PROBLEM TO SOLVE: Please give back word for word the lines of the material below between the line containing "height: 300px ->" and the line containing "text: Search ->", inclusive.
### DATA EXTRACTS
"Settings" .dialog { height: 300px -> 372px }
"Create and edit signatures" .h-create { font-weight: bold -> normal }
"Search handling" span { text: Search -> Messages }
######
### DATA EXTRACTS
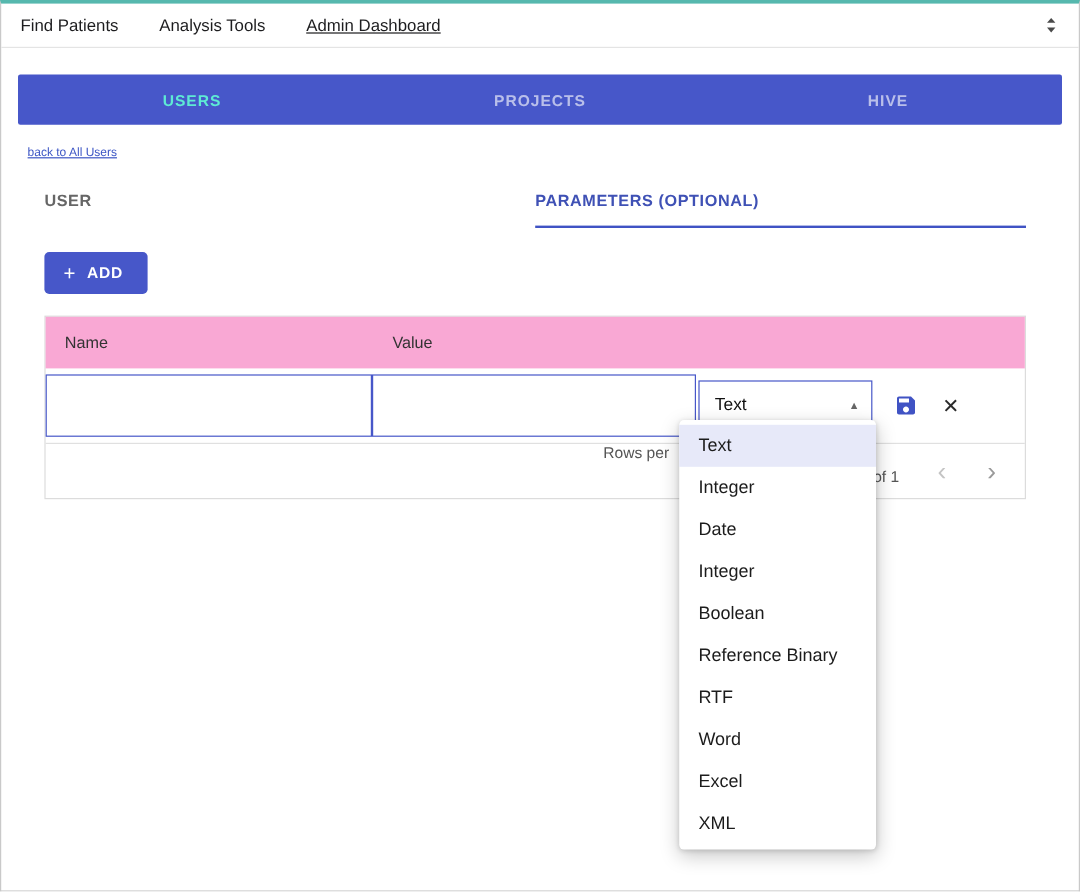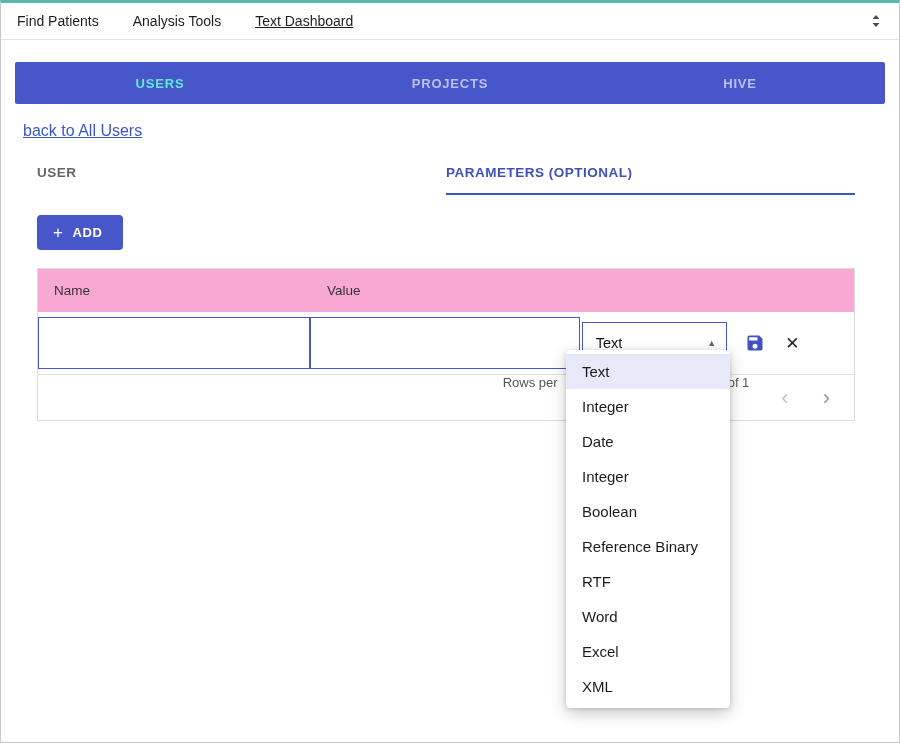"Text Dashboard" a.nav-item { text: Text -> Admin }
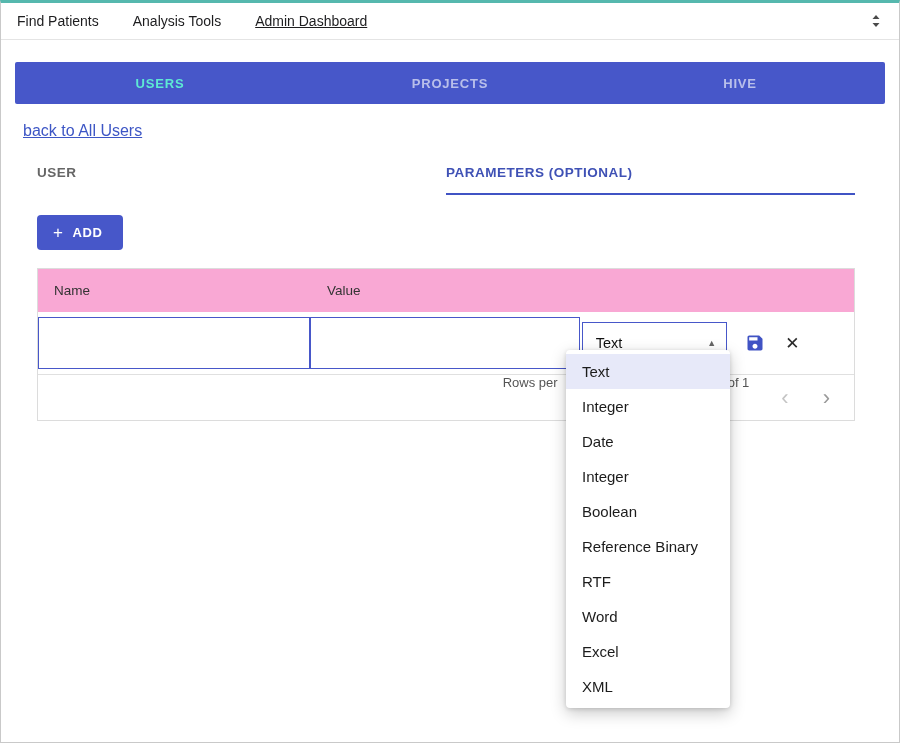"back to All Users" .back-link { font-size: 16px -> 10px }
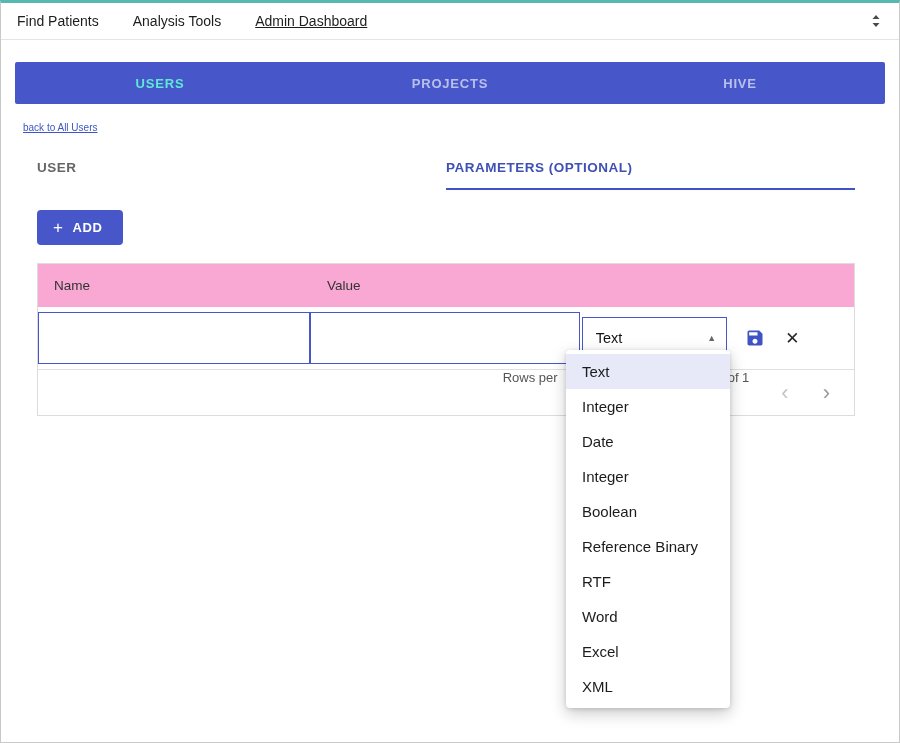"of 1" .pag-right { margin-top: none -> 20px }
######
### DATA EXTRACTS
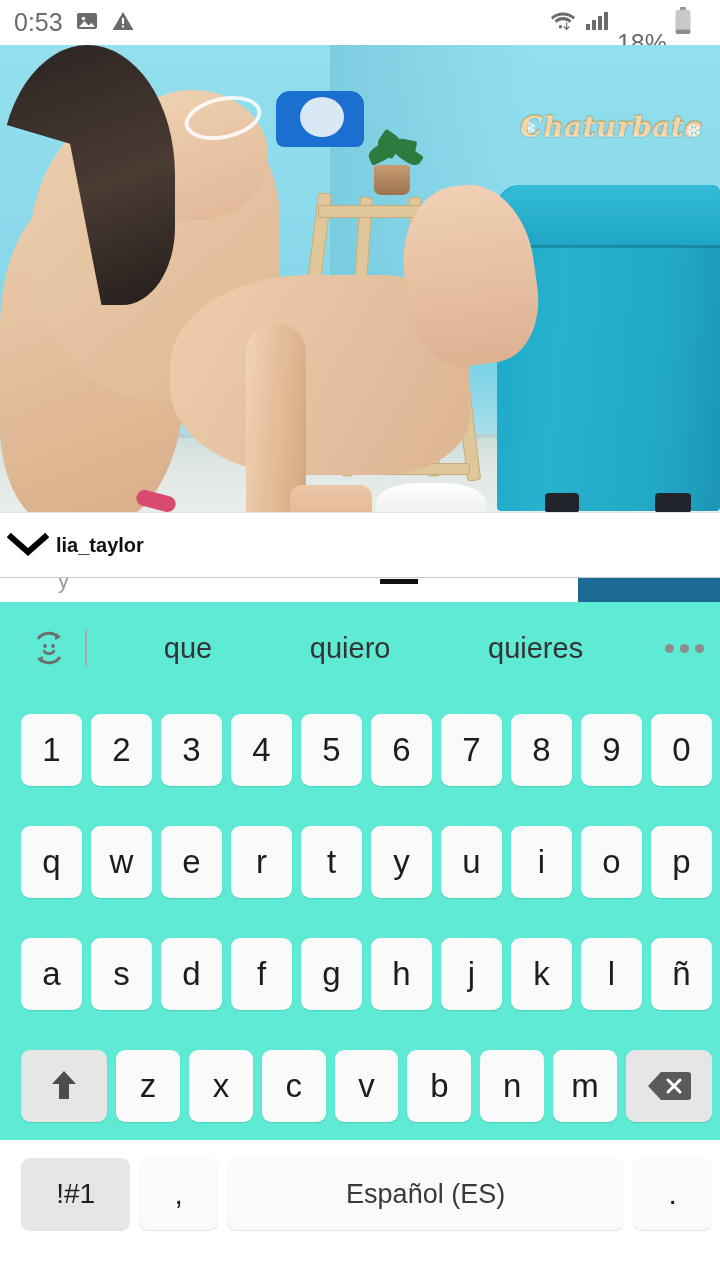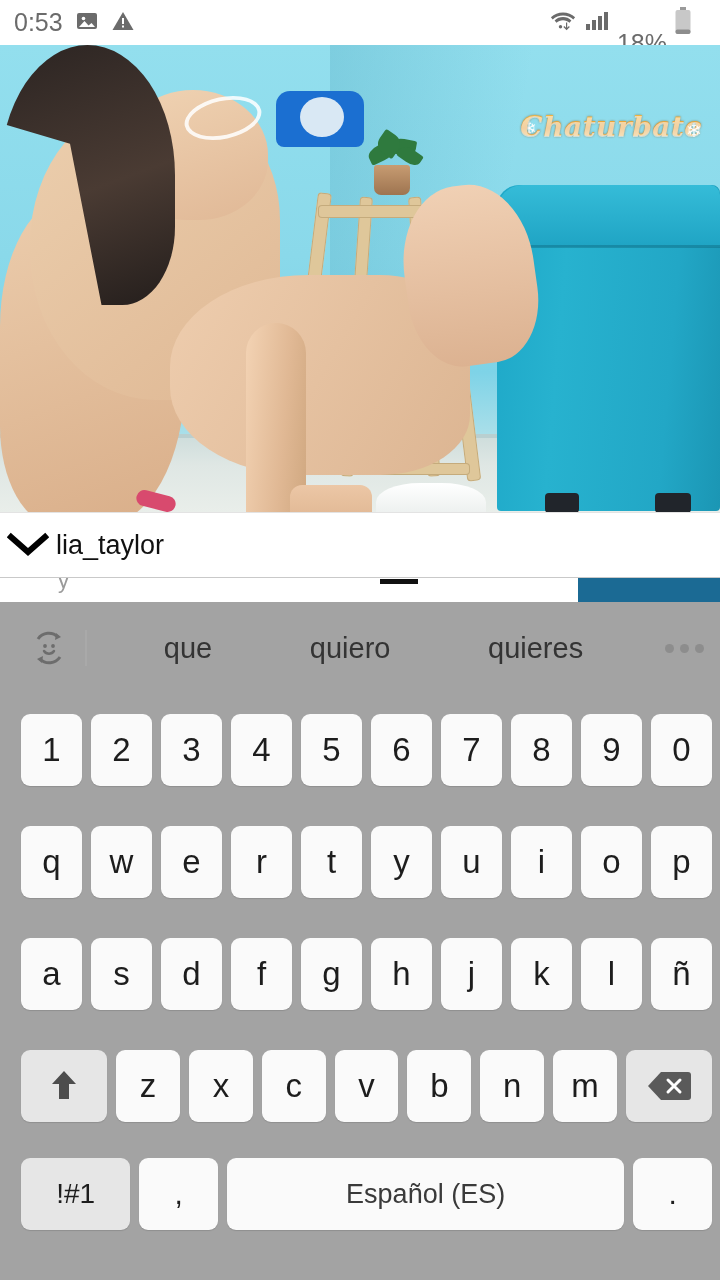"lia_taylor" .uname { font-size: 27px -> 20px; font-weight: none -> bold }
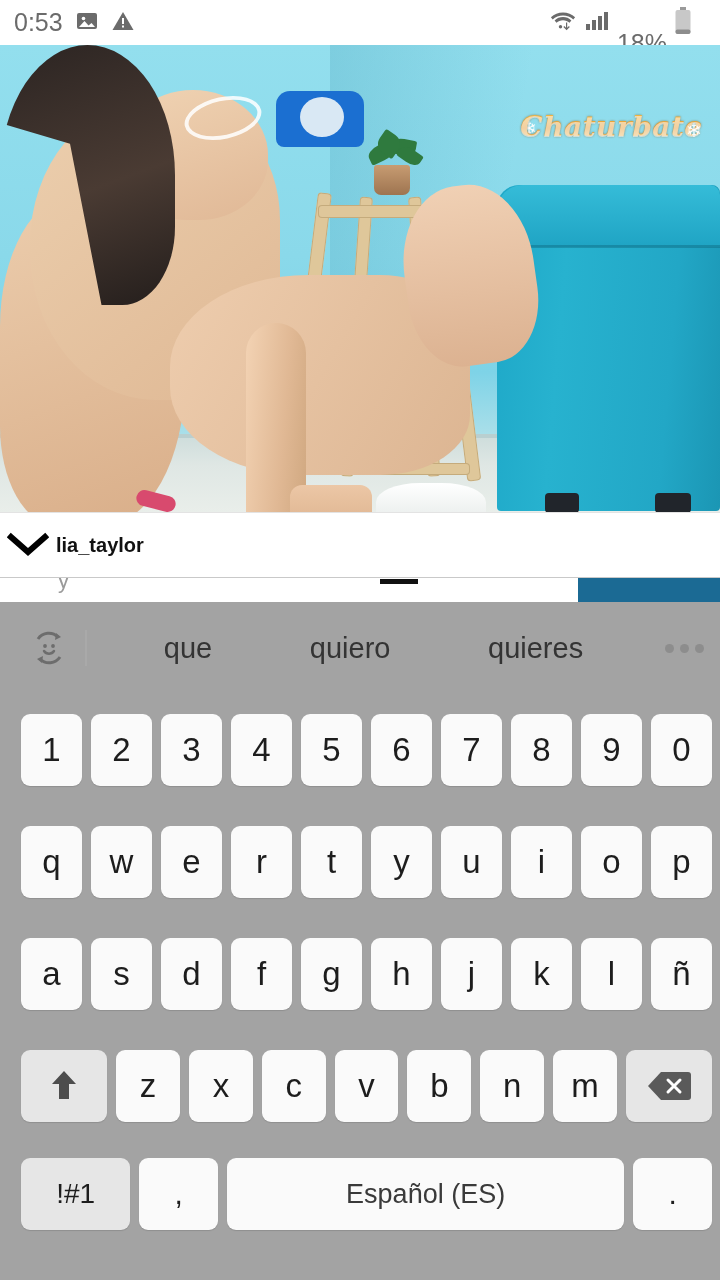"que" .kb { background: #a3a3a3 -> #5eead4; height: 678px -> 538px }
######
OUTPUT OF THE EXERCISE:
"Settings" .dialog { height: 300px -> 372px }
"Create and edit signatures" .h-create { font-weight: bold -> normal }
"Search handling" span { text: Search -> Messages }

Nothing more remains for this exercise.